Today is the 34th anniversary of the Battle of Brčanska Malta. On this day, May 15, 1992, during the movement of a column of soldiers and reservists of the former JNA from the “Husinska buna” barracks in Tuzla, there was shooting, followed by a clash between members of the Tuzla Public Security Station and members of the JNA, soldiers and reservists who were leaving Tuzla in a military convoy.
According to the Truth, Justice, Reconciliation Foundation, three members of the Tuzla Public Security Station and 33 JNA soldiers from the column were killed in the clash at Brčanska Malta.
On the other hand, the Republika Srpska War Crimes Investigation Center states that 54 soldiers were killed on that occasion, while 44 were wounded.
The Serbian side claims that the column was attacked, while the territorial defense and the Tuzla police claim that the shooting started from the JNA column.
Members of the Tuzla Public Security Station managed to defend the city, and May 15th became one of the most important dates in the history of Tuzla. The city of Tuzla marks this day as the Day of Defense of the City. They emphasize that the Tuzla authorities and those who secured the city 34 years ago did not commit a war crime.
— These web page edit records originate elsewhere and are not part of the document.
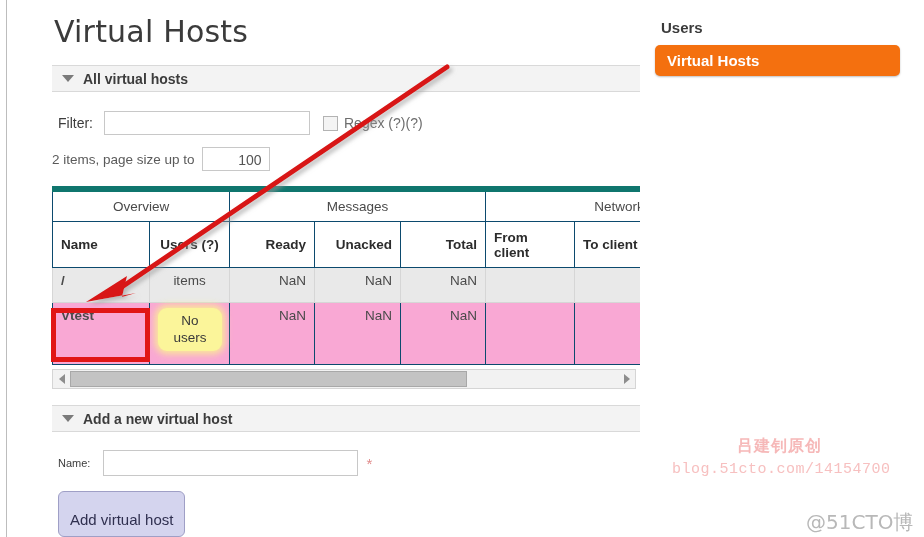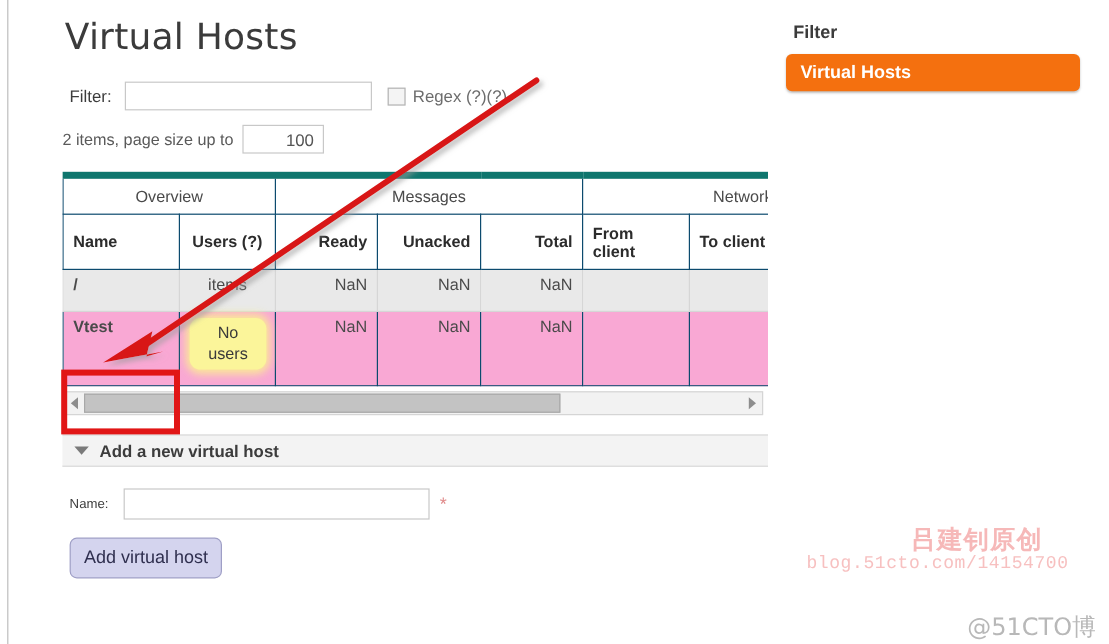"Filter" div.nav-item { text: Filter -> Users }
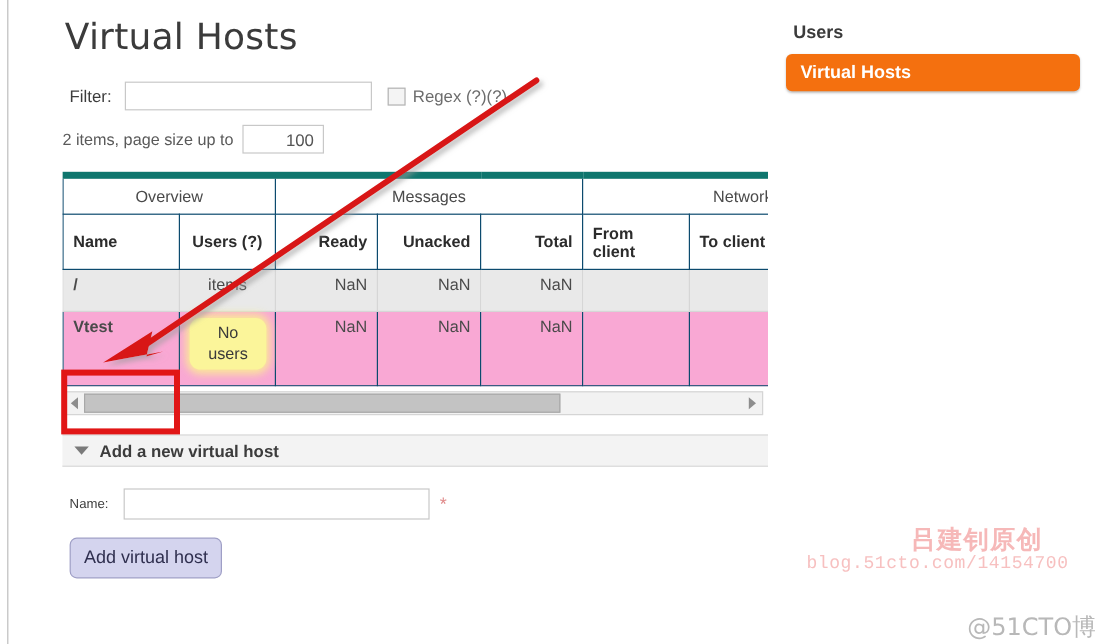"All virtual hosts" div.section-head { html: none -> <div> <span></span> <span>All virtual hosts</span> </div> }
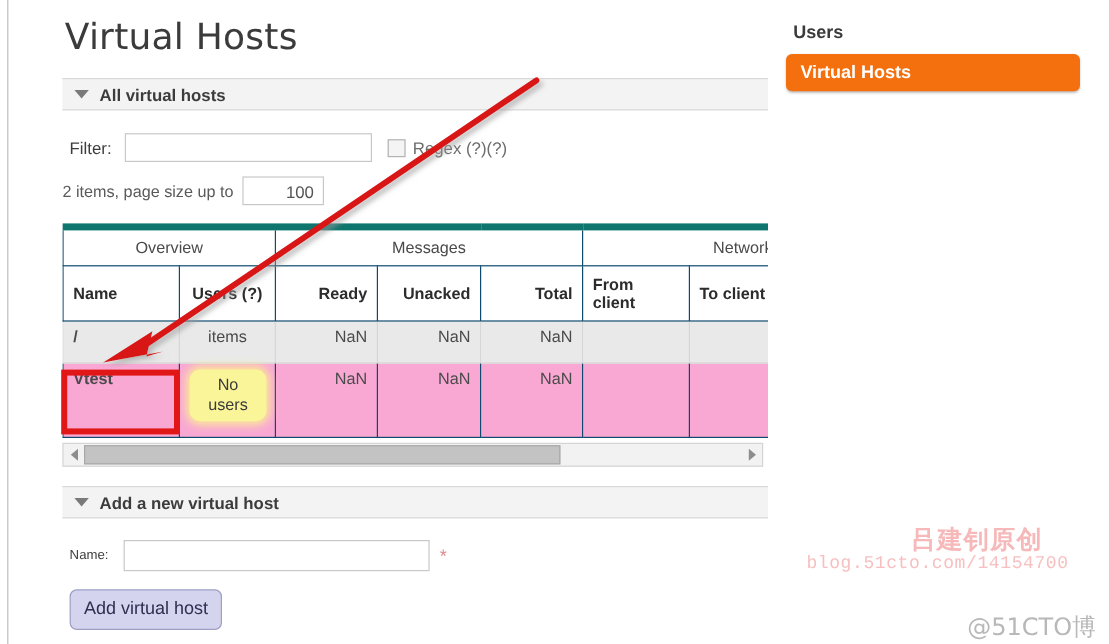"吕建钊原创" .wm-cn { font-size: 21px -> 16px; left: 759px -> 737px }
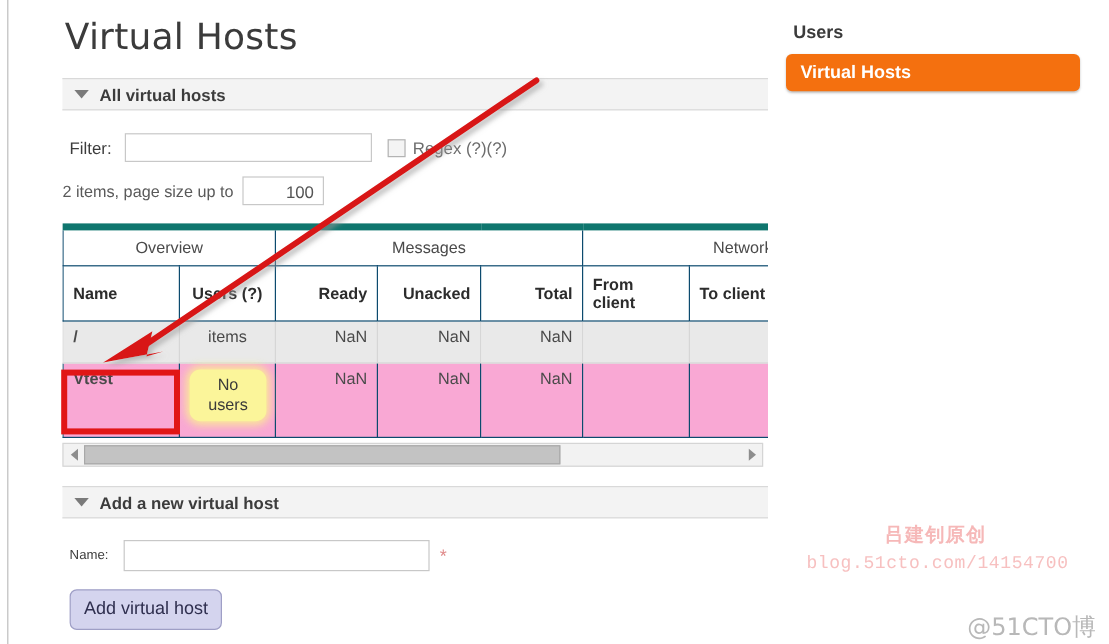"Add virtual host" .btn-add { padding: 7px 11px 8px 11px -> 19px 11px 8px 11px }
They recall that the Court of Appeal in Belgrade finally acquitted Ilija Jurišić of war crime charges, because there was no evidence that he ordered the attack on the column of JNA soldiers.
Families of the fallen soldiers and delegations from the Republika Srpska will mark the anniversary of the memory of those killed in Bijeljina and Tuzla.
Let us recall that the case known as the “Tuzla Column” was the subject of several court trials.
The most famous trial in this case was the one conducted before the judiciary of the Republic of Serbia.
In 2016, the Court of Appeal in Belgrade finally acquitted Ilija Jurišić, the wartime advisor to the Chief of the Tuzla Public Security Station, of charges that he ordered an attack on JNA soldiers.
Jurišić had previously been sentenced to 12 years in prison by a first-instance verdict of the War Crimes Chamber of the Higher Court in Belgrade in 2013.
In its explanation of the decision, the Court of Appeal noted that “the evidence of the allegations in the indictment of the War Crimes Prosecutor’s Office remained at the level of doubt”, and that the first-instance verdict was rendered on the basis of incorrectly and incompletely established facts, BHRT writes.